Eligibility / Should Generate

P0 Gate
2.1 Work Task Qualification Does this Journey correspond to a real commercial work task, rather than FYI, newsletter, system notification, or background noise? Pure Gate
Spec Details
Why It Matters

A Journey for non-actionable information has zero user value and trains the user to ignore the feature.

Threshold
🔴 Gate Failure

Journey is generated from a non-task signal: mass email, notification, FYI-only item, or background noise.

Tolerance & Target

Partial Tolerance. Non-task rate ≤ 2% of all generated Journeys.

Failure Examples
  • Gate“Review weekly IT security newsletter” — FYI email, not a work task.
  • Gate“Check system alert: password expiry reminder” — automated notification.
2.2 Active State Is the task still active — not completed, not cancelled, not closed, and not delegated? Pure Gate
Spec Details
Why It Matters

Showing a Journey for a completed/cancelled task signals the system is out of date and erodes trust.

Threshold
🔴 Gate Failure

Task has clear completion/cancellation/delegation signals yet Journey is still surfaced.

Tolerance & Target

Partial Tolerance. Stale-task rate ≤ 5%.

Failure Examples
  • Gate“Prepare deck for Monday standup” — meeting already happened 2 days ago.
  • Gate“Reply to vendor RFP” — user already sent the reply.
2.3 Meaningful Effort Threshold Does the task have sufficient cognitive or execution cost to warrant proactive recommendation — not single-click, one-line reply, or other trivial action? Pure Gate
Spec Details
Why It Matters

Recommending AI help for trivial tasks insults the user and erodes perceived value of the feature.

Threshold
🔴 Gate Failure

Task requires ≤ 1 step or ≤ 30 seconds to complete without AI. No synthesis, drafting, or research needed.

Tolerance & Target

Partial Tolerance. Trivial-task rate ≤ 5%.

Failure Examples
  • Gate“Open the Teams meeting link” — single click, no AI value.
  • Gate“Mark email as read” — trivial action.
2.4 AI Assistance Fit Can current AI capabilities actually help advance this task — avoiding recommendations for work AI cannot deliver on? Pure Gate
Spec Details
Why It Matters

Tasks requiring physical presence, emotional judgment, or actions AI cannot perform create false promises.

Threshold
🔴 Gate Failure

Task completion requires actions AI fundamentally cannot perform: physical action, real-time human interaction, or purely relational judgment.

Tolerance & Target

Partial Tolerance. AI-unfit rate ≤ 3%.

Failure Examples
  • Gate“Attend team offsite dinner at 7pm” — physical presence required.
  • Gate“Comfort upset team member about reorg” — purely emotional/relational.
3

Task Understanding

Mixed Gate + Quality
3.1 Task Accuracy Does this Journey accurately describe the task goal, target, deadline, stakeholder, and expected action? Gate Threshold
Spec Details
Why It Matters

A fabricated task wastes user time and destroys trust. A real task with minor errors is annoying but recoverable.

Threshold — Two Levels
🔴 Gate: Phantom Task

Journey describes a task that does not exist in the user’s actual work context.

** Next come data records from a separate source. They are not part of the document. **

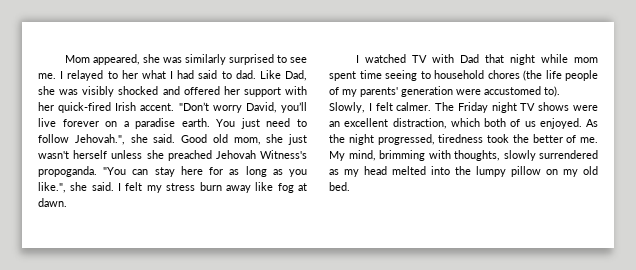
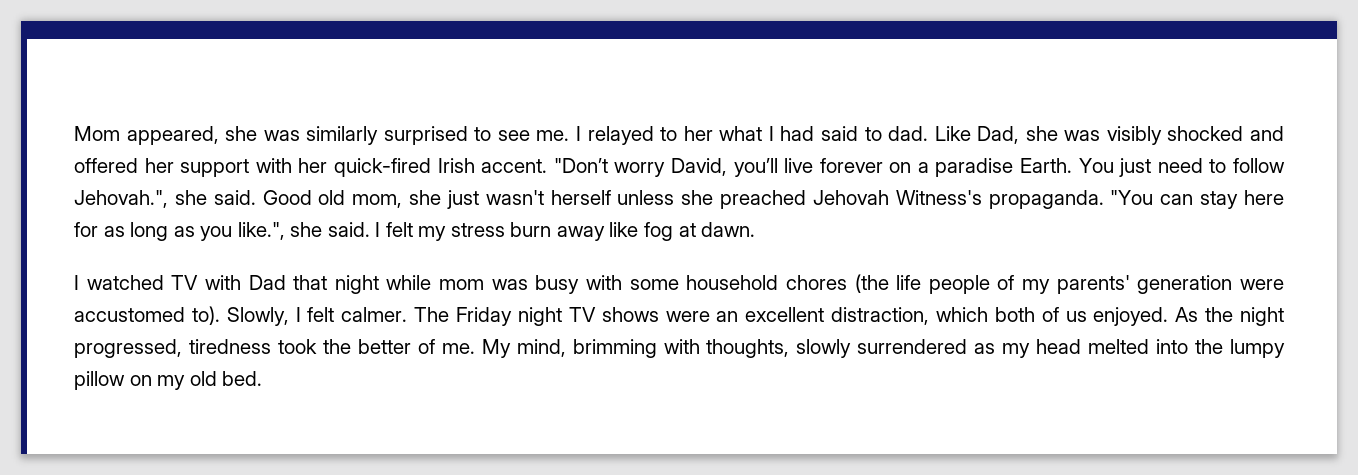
- "Don’t worry David, you’ll live forever on a paradise earth.
+ "Don’t worry David, you’ll live forever on a paradise Earth.
- Good old mom, she just wasn't herself unless she preached Jehovah Witness's propoganda.
+ Good old mom, she just wasn't herself unless she preached Jehovah Witness's propaganda.
- I watched TV with Dad that night while mom spent time seeing to household chores (the life people of my parents' generation were accustomed to).
+ I watched TV with Dad that night while mom was busy with some household chores (the life people of my parents' generation were accustomed to).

🟢 Quality Scale (1–5): Description Accuracy

5 = all details (goal, deadline, stakeholder, action) perfectly accurate; 4 = one minor inaccuracy (e.g., off-by-one-day deadline); 3 = notable errors but task is recognizable; 2 = multiple major errors; 1 = barely resembles the real task.

Tolerance & Target

Gate level: Zero Tolerance. Phantom task rate = 0%.
Quality level (1–5): Partial Tolerance. ≥ 75% of Journeys score ≥ 4.

Failure Examples
  • Gate“Prepare for 1:1 with Sarah” — no such meeting exists on calendar.
  • Quality“Submit budget report by Friday” — real task, but deadline is actually next Monday.
3.2 Groundedness Accuracy Are all core claims in this Journey correctly supported by source signals — with no incorrect citations, incorrect inferences, or unsupported claims? Gate Threshold
Spec Details
Why It Matters

Hallucinated details destroy user trust and can lead to embarrassing or incorrect actions.

Threshold — Two Levels
🔴 Gate: Full Hallucination

A core claim (person, event, deadline, document) is entirely fabricated with no source signal.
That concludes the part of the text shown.